_Data extracted from a collection_
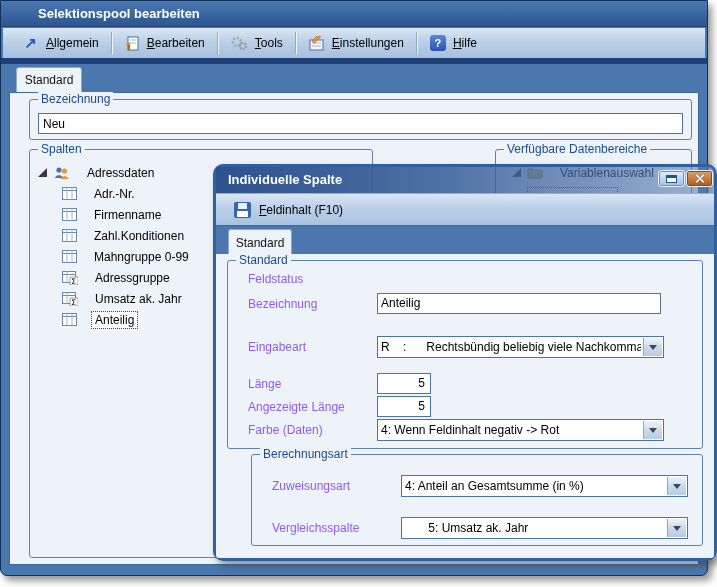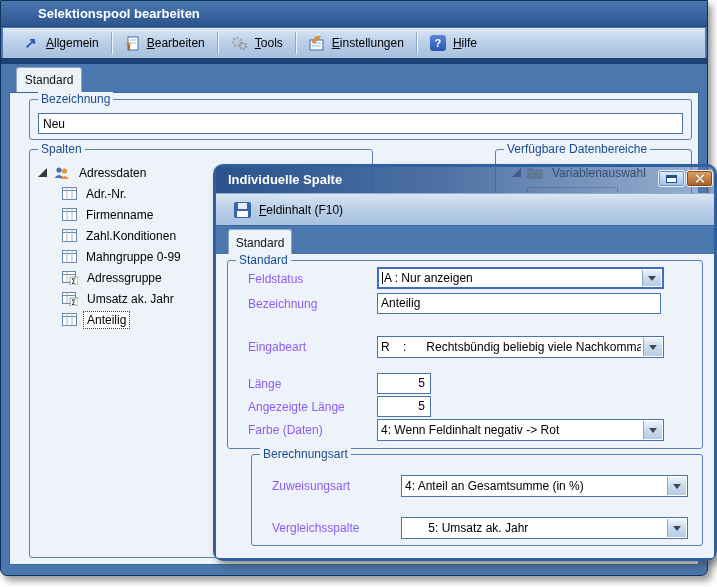--- a/index.html
+++ b/index.html
@@ -44,21 +44,21 @@
   .g-bez { left:19px; top:6px; right:6px; height:41px; }
   .txt-input { position:absolute; left:8px; right:8px; top:13px; height:21px;
     border:1px solid #4a74a8; background:#fff; font-family:"Liberation Sans",sans-serif;
     font-size:12px; padding:0 4px; color:#000; }
 
   .g-spalten { left:19px; top:56px; width:344px; bottom:6px; }
   .g-daten   { right:6px; width:197px; top:56px; bottom:6px; }
 
   .tree { position:absolute; left:0; top:12px; right:0; }
   .trow { height:21px; display:flex; align-items:center; font-size:12px; color:#000; }
-  .trow .lbl { padding:1px 3px; white-space:nowrap; }
+  .trow .lbl { padding:1px 3px; white-space:nowrap;margin-left:8px; }
   .trow.selected .lbl { border:1px dotted #444; background:#fff; }
   .indent-root { width:8px; } .indent-child { width:32px; }
   .expander { width:9px; height:9px; background:#3a3a3a; margin-right:6px;
     clip-path:polygon(100% 0,100% 100%,0 100%); }
   .tico { margin-right:6px; flex:0 0 auto; }
 
   .dotted-frag { position:absolute; left:31px; top:37px; width:91px; height:13px;
     border:1px dotted #2a4a7a; }
 
   .bottom-row { position:absolute; left:212px; right:8px; bottom:20px; height:17px;
@@ -356,24 +356,20 @@
     <div class="dlg-tabrow">
       <div class="dlg-tab">Standard</div>
     </div>
 
     <div class="dlg-content">
 
       <div class="fs fs-standard">
         <span class="glabel">Standard</span>
 
         <span class="flabel" style="top:7px">Feldstatus</span>
-        <div class="field combo focused" style="top:6px">
-          <span class="ctext"><span class="caret"></span><span>A : Nur anzeigen</span></span>
-          <span class="cbtn"></span>
-        </div>
 
         <span class="flabel" style="top:32px">Bezeichnung</span>
         <div class="field txt-wide" style="top:32px">Anteilig</div>
 
         <span class="flabel" style="top:75px">Eingabeart</span>
         <div class="field combo" style="top:75px">
           <span class="ctext">R    :      Rechtsbündig beliebig viele Nachkommast</span>
           <span class="cbtn"></span>
         </div>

_Exercise brief_
Could the entries above be retyped exactly, with the pictures left out?

_Answer to this exercise_
--- a/index.html
+++ b/index.html
@@ -44,21 +44,21 @@
   .g-bez { left:19px; top:6px; right:6px; height:41px; }
   .txt-input { position:absolute; left:8px; right:8px; top:13px; height:21px;
     border:1px solid #4a74a8; background:#fff; font-family:"Liberation Sans",sans-serif;
     font-size:12px; padding:0 4px; color:#000; }
 
   .g-spalten { left:19px; top:56px; width:344px; bottom:6px; }
   .g-daten   { right:6px; width:197px; top:56px; bottom:6px; }
 
   .tree { position:absolute; left:0; top:12px; right:0; }
   .trow { height:21px; display:flex; align-items:center; font-size:12px; color:#000; }
-  .trow .lbl { padding:1px 3px; white-space:nowrap; }
+  .trow .lbl { padding:1px 3px; white-space:nowrap;margin-left:8px; }
   .trow.selected .lbl { border:1px dotted #444; background:#fff; }
   .indent-root { width:8px; } .indent-child { width:32px; }
   .expander { width:9px; height:9px; background:#3a3a3a; margin-right:6px;
     clip-path:polygon(100% 0,100% 100%,0 100%); }
   .tico { margin-right:6px; flex:0 0 auto; }
 
   .dotted-frag { position:absolute; left:31px; top:37px; width:91px; height:13px;
     border:1px dotted #2a4a7a; }
 
   .bottom-row { position:absolute; left:212px; right:8px; bottom:20px; height:17px;
@@ -356,24 +356,20 @@
     <div class="dlg-tabrow">
       <div class="dlg-tab">Standard</div>
     </div>
 
     <div class="dlg-content">
 
       <div class="fs fs-standard">
         <span class="glabel">Standard</span>
 
         <span class="flabel" style="top:7px">Feldstatus</span>
-        <div class="field combo focused" style="top:6px">
-          <span class="ctext"><span class="caret"></span><span>A : Nur anzeigen</span></span>
-          <span class="cbtn"></span>
-        </div>
 
         <span class="flabel" style="top:32px">Bezeichnung</span>
         <div class="field txt-wide" style="top:32px">Anteilig</div>
 
         <span class="flabel" style="top:75px">Eingabeart</span>
         <div class="field combo" style="top:75px">
           <span class="ctext">R    :      Rechtsbündig beliebig viele Nachkommast</span>
           <span class="cbtn"></span>
         </div>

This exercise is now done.